En Granada se encuentra un histórico edificio del siglo XV que se construyó sobre un antiguo cementerio musulmán, cerca de la Puerta de Elvira, que abrió sus puertas como un hospital.
Inicialmente, comenzó a acoger enfermos de sífilis. Pero poco después comenzó a acoger también a personas con otros tipos de enfermedades. Este lugar siguió cumpliendo su función hasta 1835 cuando, durante la Desamortización de Mendizábal, el Hospital pasó a depender de la Diputación Provincial, estableciéndose allí el Asilo de ancianos y la Casa de dementes.

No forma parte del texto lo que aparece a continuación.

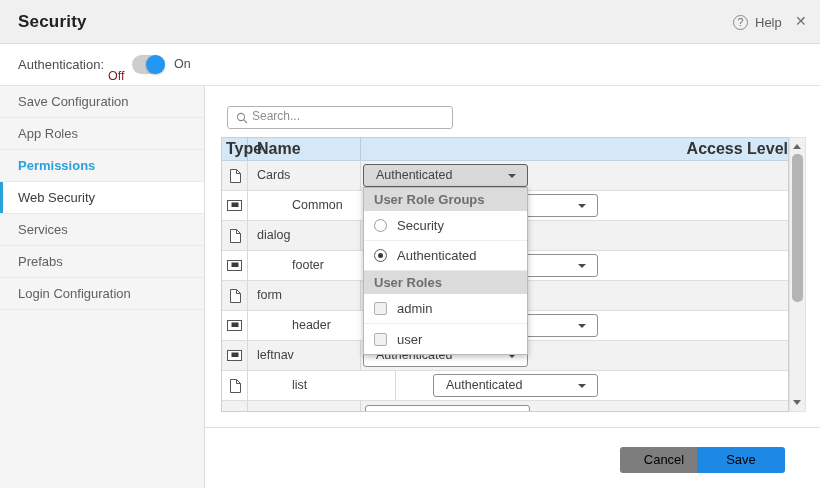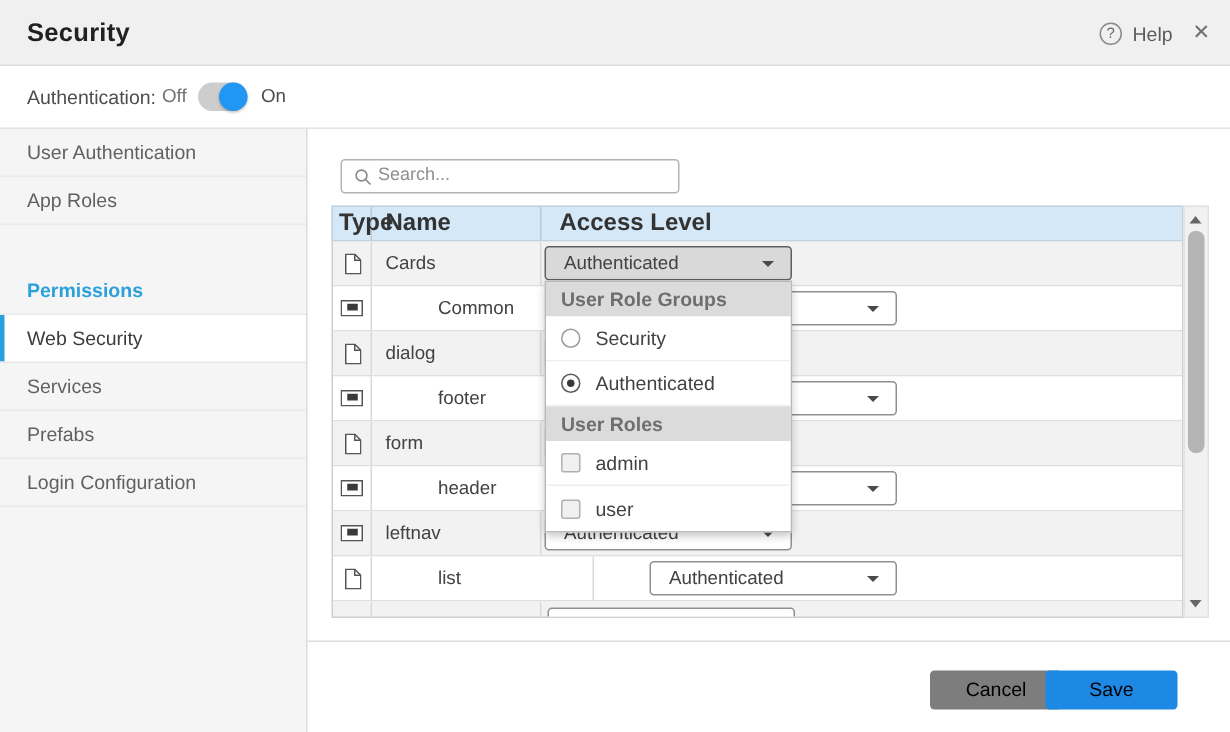--- a/index.html
+++ b/index.html
@@ -22,7 +22,7 @@
   .authbar{position:absolute;left:0;top:44px;width:820px;height:42px;background:#fff;
     border-bottom:1px solid #e3e3e3;box-sizing:border-box;}
   .auth-label{position:absolute;left:18px;top:0;line-height:41px;font-size:13px;color:#4d4d4d;}
-  .auth-off{position:absolute;left:108px;top:0;line-height:41px;font-size:12.5px;color:#737373;}
+  .auth-off{position:absolute;left:108px;top:12px;line-height:41px;font-size:12.5px;color:#7f1d1d;}
   .auth-on{position:absolute;left:174px;top:0;line-height:41px;font-size:12.5px;color:#4d4d4d;}
   .toggle{position:absolute;left:132px;top:11px;width:33px;height:19px;border-radius:10px;
     background:#cdcdcd;cursor:pointer;}

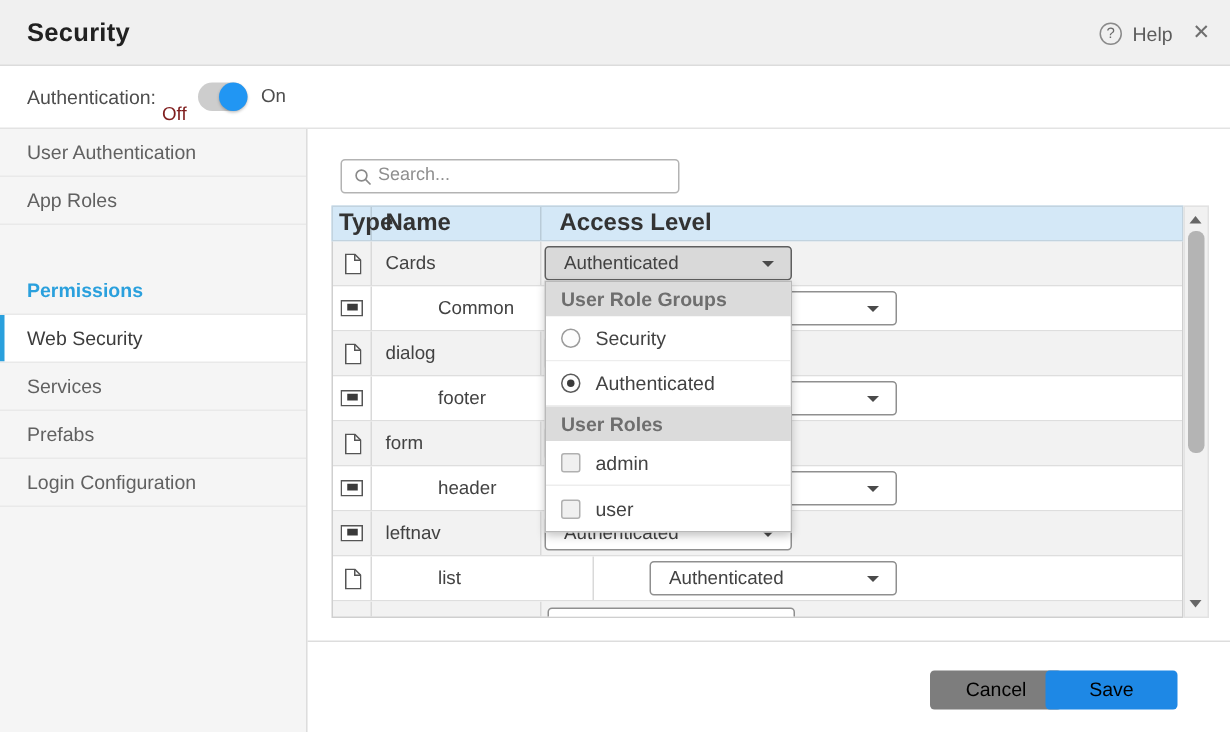--- a/index.html
+++ b/index.html
@@ -120,7 +120,7 @@
 </div>
 
 <div class="sidebar">
-  <div class="side-item">User Authentication</div>
+  <div class="side-item">Save Configuration</div>
   <div class="side-item">App Roles</div>
   <div class="side-item highlight">Permissions</div>
   <div class="side-item active">Web Security</div>

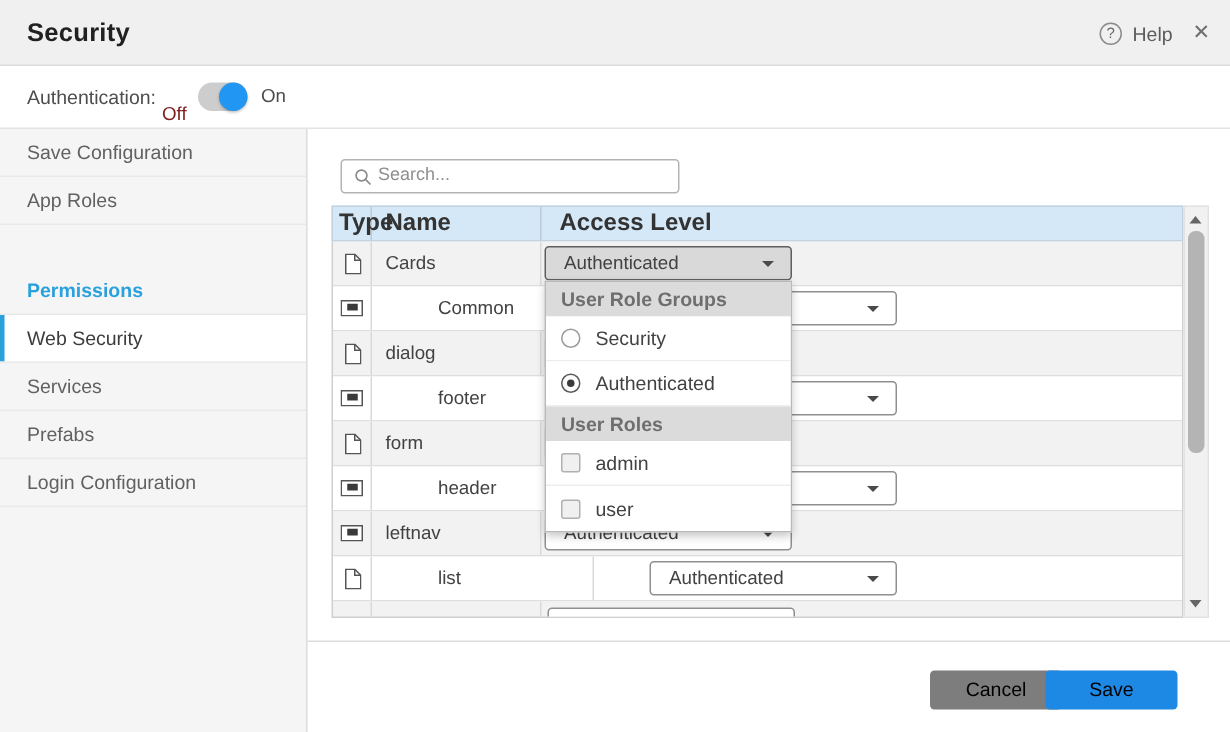--- a/index.html
+++ b/index.html
@@ -48,7 +48,7 @@
   .th{font-size:16px;font-weight:bold;color:#333;line-height:22px;box-sizing:border-box;}
   .th-type{width:26px;padding-left:4px;border-right:1px solid #b9cbd8;}
   .th-name{width:113px;padding-left:9px;border-right:1px solid #b9cbd8;}
-  .th-access{flex:1;padding-left:12px;}
+  .th-access{flex:1;padding-left:12px;text-align:right;}
   .grid-body{border-left:1px solid #cfcfcf;border-right:1px solid #cfcfcf;box-sizing:border-box;}
   .row{display:flex;height:30px;border-bottom:1px solid #dedede;box-sizing:border-box;}
   .row.odd{background:#f2f2f2;} .row.even{background:#ffffff;gap:35px;}

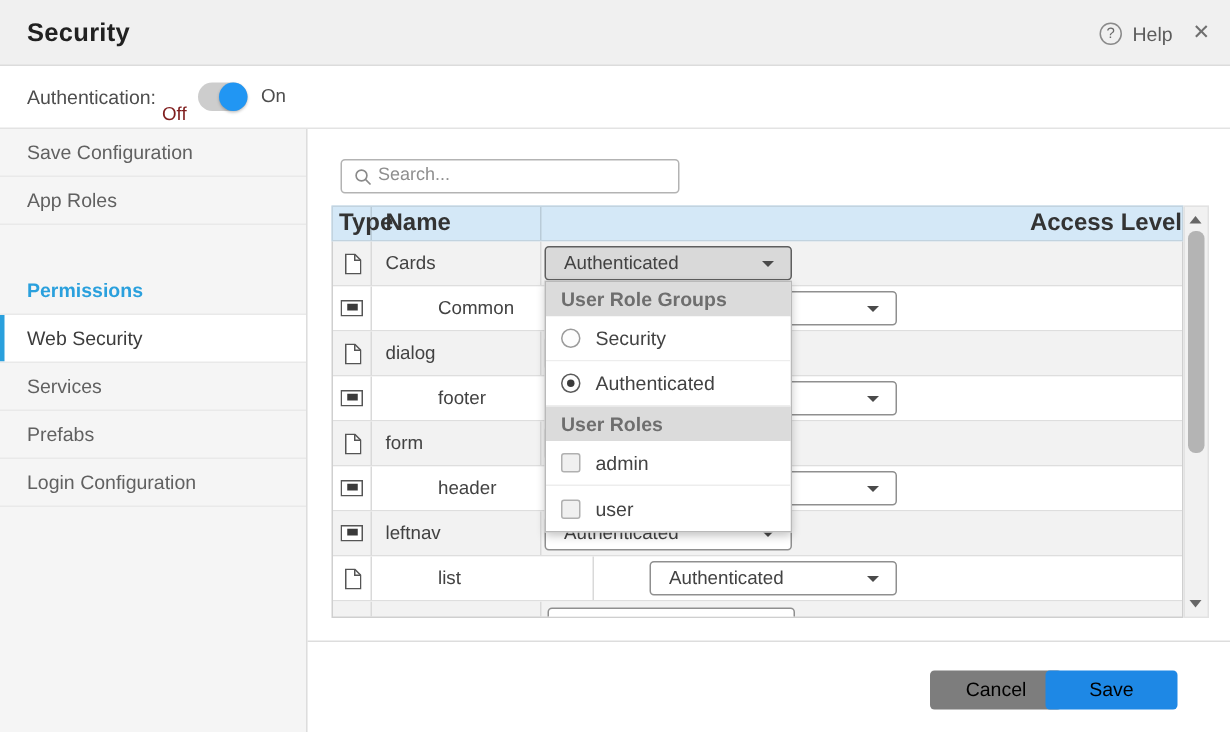--- a/index.html
+++ b/index.html
@@ -33,7 +33,7 @@
     border-right:1px solid #dddddd;box-sizing:border-box;}
   .side-item{height:32px;line-height:32px;padding-left:18px;font-size:13px;color:#616161;
     border-bottom:1px solid #e9e9e9;cursor:pointer;box-sizing:border-box;}
-  .side-item.highlight{color:#2aa0dd;font-weight:bold;margin-top:28px;}
+  .side-item.highlight{color:#2aa0dd;font-weight:bold;}
   .side-item.active{background:#ffffff;color:#3c3c3c;box-shadow:inset 3px 0 0 #2aa0dd;}
   
   .search-box{position:absolute;left:227px;top:106px;width:226px;height:23px;background:#fff;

Allí, también acogían a niños huérfanos o de familias sin recursos.
Finalmente, en 1961 fue adquirido por el Ministerio de Educación Nacional y, tras ser profundamente restaurado, comenzó a formar parte de la Universidad, sirviendo como Rectorado y Biblioteca Universitaria.
Actualmente, hay distintos testigos, entre profesores, alumnos y personal, que aseguran que en allí se producen extraños fenómenos que no son capaces de explicar.
Estos testimonios hablan de pisadas, e incluso carreras, que se escuchan en estancias o pasillos vacíos, puertas que se cierran solas o llantos infantiles que resuenan con eco.
Una limpiadora asegura que durante la noche, las luces de uno de los baños y el secamanos de dicho baño se encienden a pesar de no haber nadie allí.
Otro testigo comenta que en la biblioteca se ha encontrado, en más de una ocasión, una silla retirada de su sitio y la lámpara de dicho sitio encendida, como si hubiese alguien allí sentado. Incluso al volver a colocar la silla y apagar la luz, al salir y regresar a la estancia, esta vuelve a estar descolocada y la luz, de nuevo, encendida.
Otro suceso tuvo lugar cuando una de las conserjes del edificio se acercó a un hombre de avanzada edad para indicarle que no podía estar allí. Al hacerlo, el hombre desapareció. Por más que preguntó a otros compañeros, nadie más le había visto, solo ella.
Pero el que sin duda es el suceso más comentado, es la aparición de un ente que pasea por ciertas zonas del edificio y que se rumorea que podría tratarse de San Juan de Dios, quien estuvo allí ingresado temporalmente en medio de su proceso de conversión al catolicismo. El motivo de creer que se trata de él se debe a que dicha entidad aparece en los lugares que más frecuentaba este hombre, así como en la celda en la que estuvo ingresado.
De esta forma, el Hospital Real de Granada se ha convertido en un lugar lleno de misterio.